# A Complete Noobs Guide to Vector Search
## Part 2: Searching for Vectors

Vector search is a powerful technique for finding similar points in a massive collection of points by comparing the similarity of their vector representations. It's an efficient wasy to perform retrieval of relevant information based on semantic similarity rather than exact keyword matching.  

At its core, vector search is like finding a needle in the haystack. But instead of hay, you have vectors, and instead of a needle, you have a query vector.  

In the previous blog in this series, I showed you how to transform text into a vector representation using an embedding model. That vector representation is a point in a multi-dimensional space.
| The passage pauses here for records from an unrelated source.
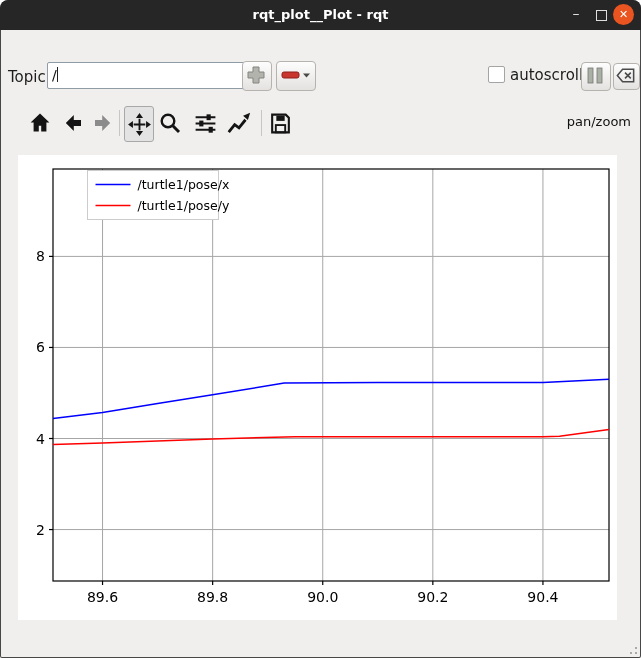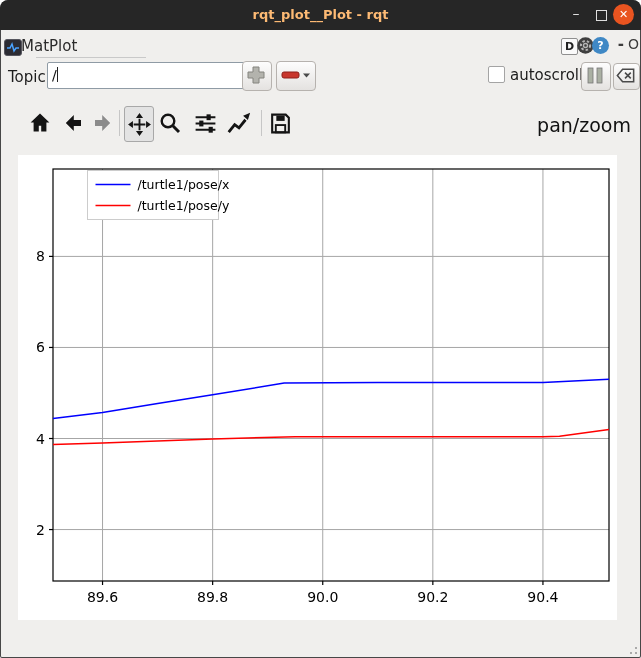--- a/index.html
+++ b/index.html
@@ -9,7 +9,7 @@
   .titlebar{position:absolute;left:0;top:0;width:641px;height:30px;background:#262626;
             border-radius:8px 8px 0 0;}
   .titlebar .title{position:absolute;left:0;right:0;top:0;height:30px;line-height:30px;
-            text-align:center;color:#fdba74;font-size:13px;font-weight:bold;}
+            text-align:center;color:#ffffff;font-size:13px;font-weight:bold;}
   .tb-min{position:absolute;right:56px;top:4px;width:18px;height:22px;color:#dedede;
           font-size:14px;text-align:center;line-height:18px;}
   .tb-max{position:absolute;right:34px;top:10px;width:9px;height:9px;border:1.5px solid #dedede;}

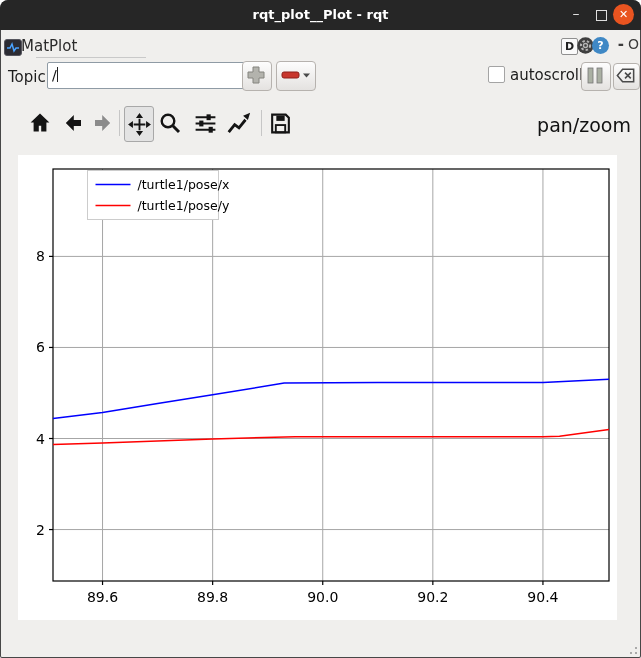--- a/index.html
+++ b/index.html
@@ -70,26 +70,6 @@
     <div class="tb-close">✕</div>
   </div>
 
-  <div class="plugin-bar">
-    <div class="matplot-icon">
-      <svg width="16" height="15" viewBox="0 0 16 15">
-        <polyline points="2,8 5,8 7,4 9,11 11,8 14,8" fill="none" stroke="#4aa3ff" stroke-width="1.5"></polyline>
-      </svg>
-    </div>
-    <div class="plugin-title">MatPlot</div>
-    <div class="plugin-underline"></div>
-    <div class="dock-d">D</div>
-    <div class="dock-gear">
-      <svg width="17" height="17" viewBox="0 0 17 17">
-        <circle cx="8.5" cy="8.5" r="8.2" fill="#3f3f3f"></circle>
-        <circle cx="8.5" cy="8.5" r="4.6" fill="none" stroke="#b4b4b4" stroke-width="2" stroke-dasharray="2.4 2.1"></circle>
-        <circle cx="8.5" cy="8.5" r="2" fill="none" stroke="#b4b4b4" stroke-width="1.4"></circle>
-      </svg>
-    </div>
-    <div class="dock-help">?</div>
-    <div class="dock-min">-</div>
-    <div class="dock-float">O</div>
-  </div>
 
   <div class="topic-row">
     <div class="topic-label">Topic</div>

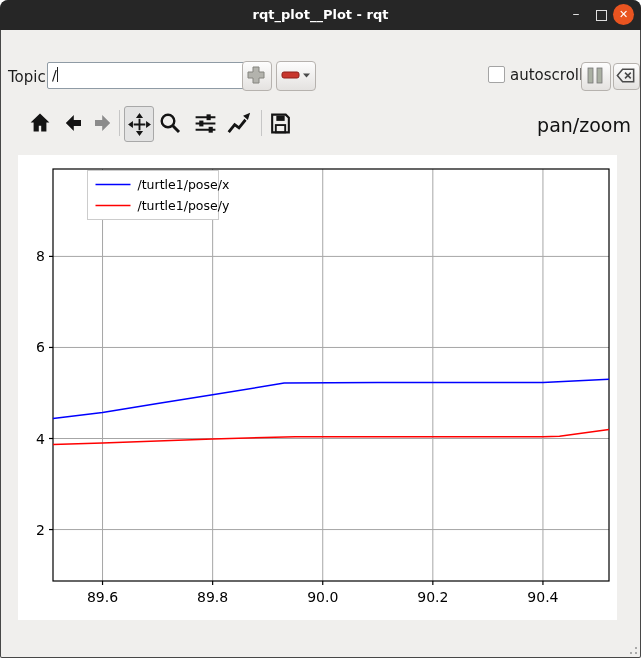--- a/index.html
+++ b/index.html
@@ -49,7 +49,7 @@
   .nav-btn{position:absolute;top:8px;width:26px;height:30px;display:flex;align-items:center;justify-content:center;}
   .nav-btn.active{background:#e3e3e3;border:1px solid #a8a8a8;border-radius:3px;top:6px;height:34px;width:28px;}
   .nav-sep{position:absolute;top:10px;width:1px;height:26px;background:#c6c6c6;}
-  .mode-label{position:absolute;right:10px;top:14px;font-size:19px;color:#111;}
+  .mode-label{position:absolute;right:10px;top:14px;font-size:13px;color:#111;}
   
   .canvas{position:absolute;left:18px;top:155px;width:599px;height:465px;background:#ffffff;}
   .resize-grip{position:absolute;right:4px;bottom:4px;width:12px;height:12px;}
Using the search functionality in Qdrant, you're going to learn how to navigating this space to find the points most similar to your query.
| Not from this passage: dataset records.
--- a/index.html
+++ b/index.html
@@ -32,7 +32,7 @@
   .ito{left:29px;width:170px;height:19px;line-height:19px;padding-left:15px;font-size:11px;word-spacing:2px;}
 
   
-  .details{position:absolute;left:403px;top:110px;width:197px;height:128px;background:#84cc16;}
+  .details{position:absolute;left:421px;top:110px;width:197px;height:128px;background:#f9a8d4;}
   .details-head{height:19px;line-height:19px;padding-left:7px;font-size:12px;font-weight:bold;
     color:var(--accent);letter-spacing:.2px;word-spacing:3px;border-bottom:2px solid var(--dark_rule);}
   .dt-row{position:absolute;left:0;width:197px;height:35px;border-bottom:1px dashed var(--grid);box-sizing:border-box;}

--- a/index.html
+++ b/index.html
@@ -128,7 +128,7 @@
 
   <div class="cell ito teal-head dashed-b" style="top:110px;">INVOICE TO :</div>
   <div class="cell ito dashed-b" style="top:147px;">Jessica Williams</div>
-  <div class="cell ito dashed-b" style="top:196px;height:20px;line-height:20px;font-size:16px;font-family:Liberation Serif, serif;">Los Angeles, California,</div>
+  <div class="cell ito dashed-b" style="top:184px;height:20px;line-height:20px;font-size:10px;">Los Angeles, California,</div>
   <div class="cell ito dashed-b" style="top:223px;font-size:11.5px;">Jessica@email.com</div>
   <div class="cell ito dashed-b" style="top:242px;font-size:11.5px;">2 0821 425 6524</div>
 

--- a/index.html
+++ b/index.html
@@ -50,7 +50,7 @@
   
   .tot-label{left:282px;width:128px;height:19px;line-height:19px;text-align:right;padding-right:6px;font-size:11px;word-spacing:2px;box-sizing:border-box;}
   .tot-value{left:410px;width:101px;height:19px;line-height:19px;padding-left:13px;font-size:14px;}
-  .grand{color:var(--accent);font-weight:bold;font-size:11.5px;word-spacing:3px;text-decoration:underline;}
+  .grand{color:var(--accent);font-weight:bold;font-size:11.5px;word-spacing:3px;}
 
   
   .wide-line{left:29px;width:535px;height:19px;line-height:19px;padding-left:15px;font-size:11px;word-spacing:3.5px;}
### Similarity Search: Finding the Closest Neighbors

"Similarity" in this context refers to how close vectors are to each other in this multi-dimensional space. 

Vectors that are close together represent items that share similar characteristics or meaning. For example, vectors representing documents about deep learning research would be closer to each other than vectors representing documents about advanced filo pastry baking techniques. 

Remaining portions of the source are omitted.